• REQUIRED WORK
Pull every line holding the word "class" out of the data and copy it.

**** MATERIAL FOR THIS TASK ****

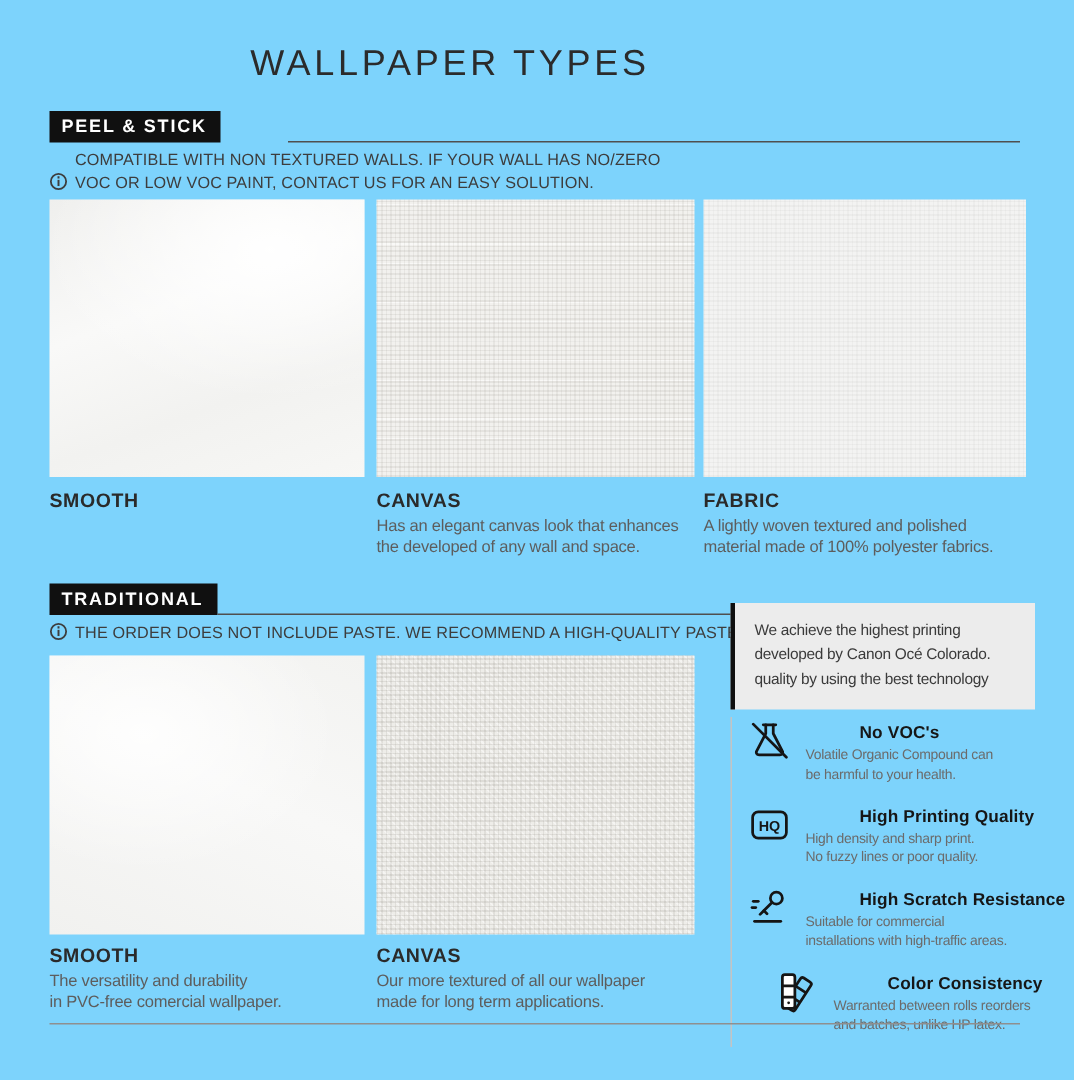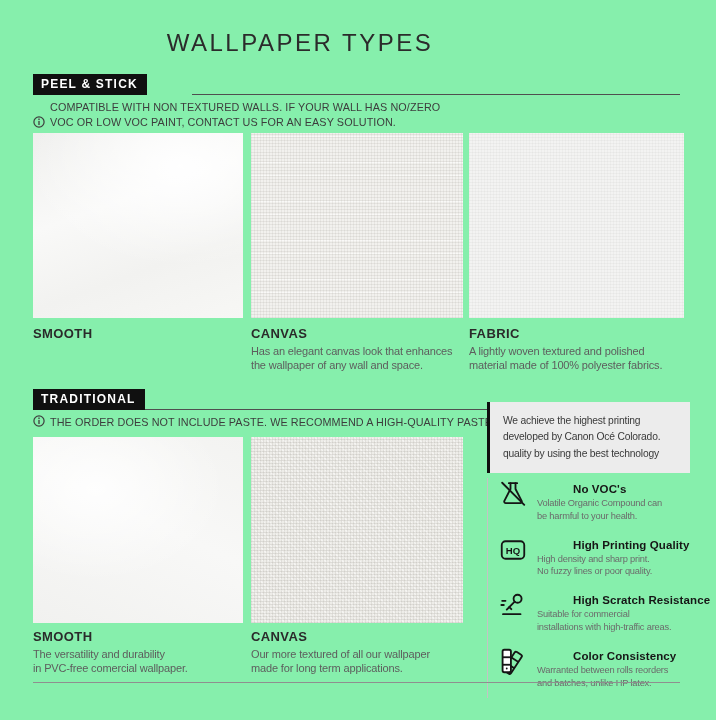--- a/index.html
+++ b/index.html
@@ -3,7 +3,7 @@
 <meta charset="utf-8">
 <style>
   html,body{margin:0;padding:0;background:#ffffff;}
-  .page{position:relative;width:716px;height:720px;background:#86efac;overflow:hidden;
+  .page{position:relative;width:716px;height:720px;background:#7dd3fc;overflow:hidden;
         font-family:"Liberation Sans", sans-serif;color:#2e2e2e;}
 
   .title{position:absolute;left:33px;top:29px;width:534px;text-align:center;

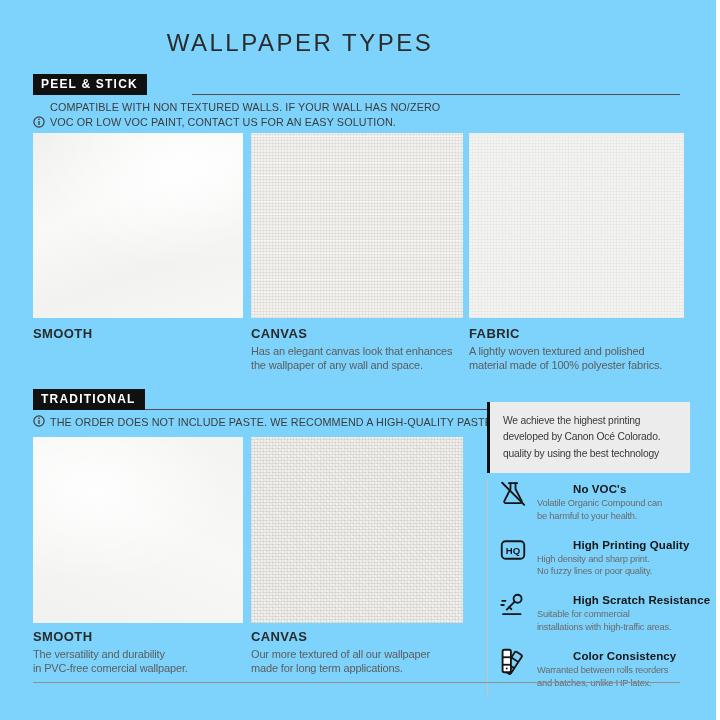--- a/index.html
+++ b/index.html
@@ -94,7 +94,7 @@
   <div class="sw-name" style="left:251px;top:326px;">CANVAS</div>
   <div class="sw-desc" style="left:251px;top:344px;width:218px;">
     <span class="ln">Has an elegant canvas look that enhances</span>
-    <span class="ln">the wallpaper of any wall and space.</span>
+    <span class="ln">the developed of any wall and space.</span>
   </div>
 
   <div class="sw-name" style="left:469px;top:326px;">FABRIC</div>

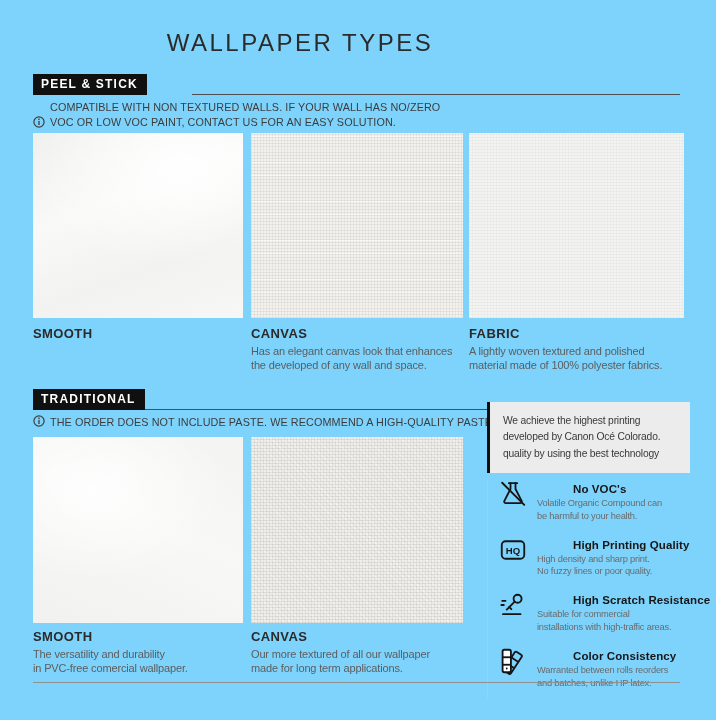--- a/index.html
+++ b/index.html
@@ -50,7 +50,7 @@
   .features{position:absolute;left:487px;top:478px;width:208px;box-sizing:border-box;
       border-left:1px solid #c4c4c4;padding:1px 0 0 10px;}
   .feature{display:flex;gap:9px;margin-bottom:12px;}
-  .feature:last-child{margin-bottom:8px;}
+  .feature:last-child{margin-bottom:8px;justify-content:flex-end;}
   .f-icon{flex:0 0 30px;width:30px;height:30px;}
   .f-title{font-size:11.5px;font-weight:bold;color:#161616;letter-spacing:0.1px;
            line-height:1.2;margin-bottom:2px;white-space:nowrap;padding-left:36px;}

****

• RESULT
   <div class="sw-name" style="left:251px;top:326px;">CANVAS</div>
   <div class="sw-desc" style="left:251px;top:344px;width:218px;">
     <span class="ln">Has an elegant canvas look that enhances</span>
-    <span class="ln">the wallpaper of any wall and space.</span>
+    <span class="ln">the developed of any wall and space.</span>
   <div class="sw-name" style="left:469px;top:326px;">FABRIC</div>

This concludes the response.